Como gostava do papagaio, aquela velha! Punha ele na cozinha pra ver a TV e passava a manhã cozinhando o almoço e comentando com ele os programas da manhã. O loro assobiava, esboçava uma palavra ou outra no começo, mas depois passou a decorar frases inteiras com a mesma rapidez em que eram ditas. Só fazia repetir instantaneamente o que a velha dizia, a menos quando usava uma frase anterior para responder algo, aí sim parecia uma conversa. Dançava empoleirado, andava pela casa toda embora tivesse asas para voar, virava a cabeça em sinal de confusão e se agitava quando ela voltava do sacolão, às quartas e aos sábados. Bicho que não balança o rabo eu não sei avaliar direito, mas parecia que o papagaio adorava a velha também.

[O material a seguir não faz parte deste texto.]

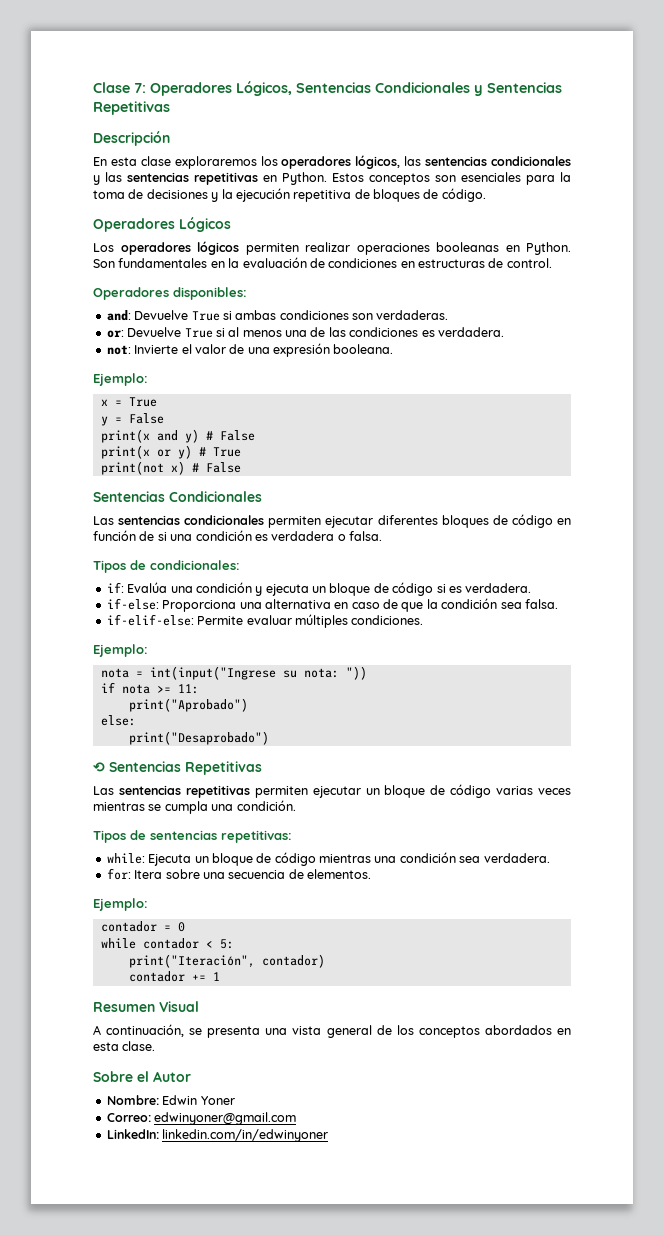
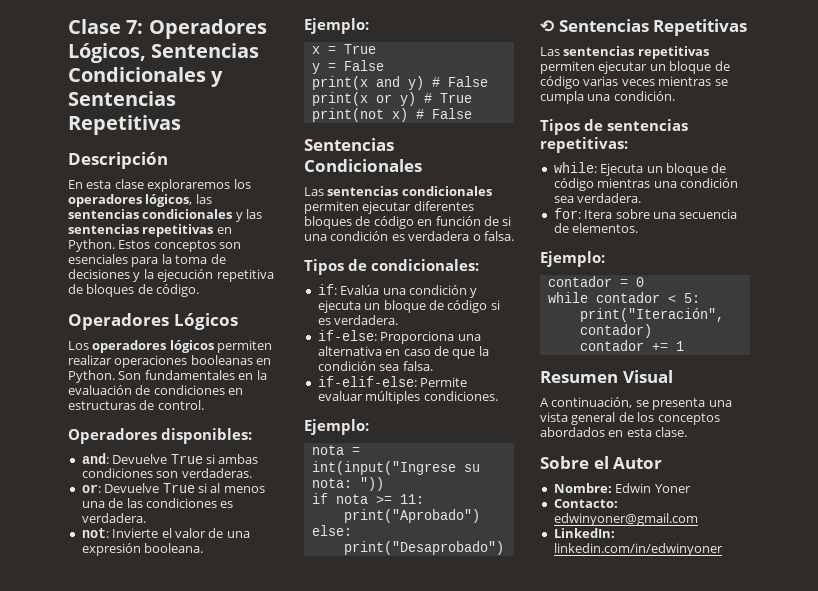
- Correo: edwinyoner@gmail.com
+ Contacto: edwinyoner@gmail.com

Começou com essa história de papagaio já tem um tempo. A velha via a loira do programa de culinária que conversava com um fantoche de papagaio e achava lindo, queria ter um. Parecia uma sintonia cósmica, uma ordem do universo que ela devia obedecer: a ligação afetiva entre velhas e papagaios perpassava todas as dimensões do multiverso, menos, é claro, naquele em que os papagaios e as velhas são inimigos mortais e travam uma guerra que já dura séculos. Os filhos achavam caro um papagaio desses – quase vinte mil! –, mas depois que o velho da velha morreu, acharam por bem conceder esse capricho. É bom que faz companhia, disse um deles. O importante é manter a cabeça ocupada, analisou outro, com falsa autoridade, como se tivesse publicado uma pesquisa arrasadora sobre velhos de cabeça desocupada. Cada um deu um pouquinho, menos o caçula que era vagabundo e não tinha dinheiro pra pagar nem o próprio aluguel, e compraram o papagaio. Vai viver mais que ela, sussurrou o caçula na sala escura em que todos se reuniam, depois de ler que os papagaios podiam viver até vinte e cinco anos em cativeiro. Fizeram surpresa. A velha quando viu aquele bicho na sala foi chegando de mansinho com os dedos entrelaçados na altura do peito, admirada e solene, e o saudou pela primeira vez. É o meu bichinho!, exclamou e repetiu muitas vezes, chamando-o sempre assim: o bichinho.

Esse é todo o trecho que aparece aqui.